Vedat Kurşunun tutuklanmasına tepki gösteren Avrupa Parlamentosu Milletvekili Feleknas Uca ise özgürlüğün sadece Vedat Kurşun veya Kürt basınına değil, herkes için gerekli olduğunu belirterek şöyle konuştu: Hangi ırktan, hangi dinden, hangi milletten olursa olsun özgürlük herkes için gereklidir. Gazeteye verilen cezalar sadece basın özgürlüğüne değil aynı zamanda anadil özgürlüğüne de verilmiştir. Bu yüzden diyoruz ki; Vedat Kurşun serbest bırakılsın.

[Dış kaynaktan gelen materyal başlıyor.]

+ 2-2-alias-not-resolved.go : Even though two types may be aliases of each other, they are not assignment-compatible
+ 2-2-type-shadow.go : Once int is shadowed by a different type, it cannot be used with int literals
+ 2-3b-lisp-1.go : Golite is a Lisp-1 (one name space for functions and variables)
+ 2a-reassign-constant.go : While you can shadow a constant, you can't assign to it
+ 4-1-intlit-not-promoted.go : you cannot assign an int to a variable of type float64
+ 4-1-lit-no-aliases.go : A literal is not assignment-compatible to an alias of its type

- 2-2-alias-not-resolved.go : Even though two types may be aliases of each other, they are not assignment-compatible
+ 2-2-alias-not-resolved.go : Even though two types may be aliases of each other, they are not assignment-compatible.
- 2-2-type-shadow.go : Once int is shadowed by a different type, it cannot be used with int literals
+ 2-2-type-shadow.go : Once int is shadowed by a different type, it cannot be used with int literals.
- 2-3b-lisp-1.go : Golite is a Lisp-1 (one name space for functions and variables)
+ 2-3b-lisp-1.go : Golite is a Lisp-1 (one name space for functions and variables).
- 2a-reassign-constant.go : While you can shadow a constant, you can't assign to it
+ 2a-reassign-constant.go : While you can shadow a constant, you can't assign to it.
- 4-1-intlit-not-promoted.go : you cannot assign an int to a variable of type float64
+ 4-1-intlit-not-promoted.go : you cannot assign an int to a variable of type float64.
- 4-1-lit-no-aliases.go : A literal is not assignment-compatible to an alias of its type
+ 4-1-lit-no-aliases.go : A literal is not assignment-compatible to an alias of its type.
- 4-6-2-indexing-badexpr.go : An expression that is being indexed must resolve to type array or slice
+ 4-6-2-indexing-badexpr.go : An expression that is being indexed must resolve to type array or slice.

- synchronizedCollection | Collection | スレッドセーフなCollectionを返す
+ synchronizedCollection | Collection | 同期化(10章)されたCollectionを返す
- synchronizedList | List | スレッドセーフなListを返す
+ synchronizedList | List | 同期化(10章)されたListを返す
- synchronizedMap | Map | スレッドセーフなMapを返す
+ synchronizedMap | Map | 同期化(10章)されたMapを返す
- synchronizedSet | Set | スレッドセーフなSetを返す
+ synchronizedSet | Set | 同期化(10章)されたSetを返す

Vedat Kurşuna destek verenlerden Kürt Yazar Arjen Ari ise Azadîya Welat gazetesine yönelik baskılara sessiz kalınmaması gerektiğini belirerek, Vedat Kurşunun kimseye kurşun sıkmadığını, gazetede yazdıklarından dolayı tutuklu bulunduğunu hatırlatarak, tutukluluk halinin son bulmasını ve anadil özgürlüklerinin önündeki engellerin kaldırılmasını istedi. (Diyarbakır/EVRENSEL)
Kurşun, örgüt adına suç işlemekten yargılanıyor
Azadîya Welat gazetesinin 12 Eylül 2007-12 Ağustos 2007 döneminde yayımlanan 13 sayısında, örgüt görüşleri doğrultusunda yayın yaptığı, gazetecinin örgüt propagandası yapma kastını aşarak örgüte üye olmamakla birlikte örgüt adına suç işlediği ve basın yolu ile örgüt adına eylem talimatı vermek gerekçesiyle, her bir propaganda suçundan ayrı ayrı cezalandırılması gerektiğini savunan savcılık, suçlamaya gerekçe olarak gazete sayılarında, hapisteki PKK lideri Abdullah Öcalan için Kürt halk önderi, KCK önderi, Sayın Öcalan, Önder Apo sıfatları kullanılmasını, PKKye bağlı HPGliler için HPG gerillaları olarak söz edilmesini gösterdi.
Kanun önünde eşitlik...
Türkiyenin tek Kürtçe günlük yayın organı olan gazetenin sorumlu yazı işleri müdürünün tutuklu olduğunu ve hatta Türkiyedeki tek tutuklu sorumlu yazı işleri müdürü olduğunu belirten Kurşunun avukatı Servet Özen, gazetelere maddi cezalar kesilebileceğini ama sorumlu yazı işleri müdürünü tutuklamanın tedbiri aşan bir durum olduğunu belirtti.
Kurşunun avukatlarından Meral Danış Beştaş da Perihan Mağdenin, Avni Özgürelin ve hatta İlhan Selçukun beyanları suç olmuyor, ama müvekkiliminki suç oluyor. Kanun önünde eşitlik denen bir şey var dedi.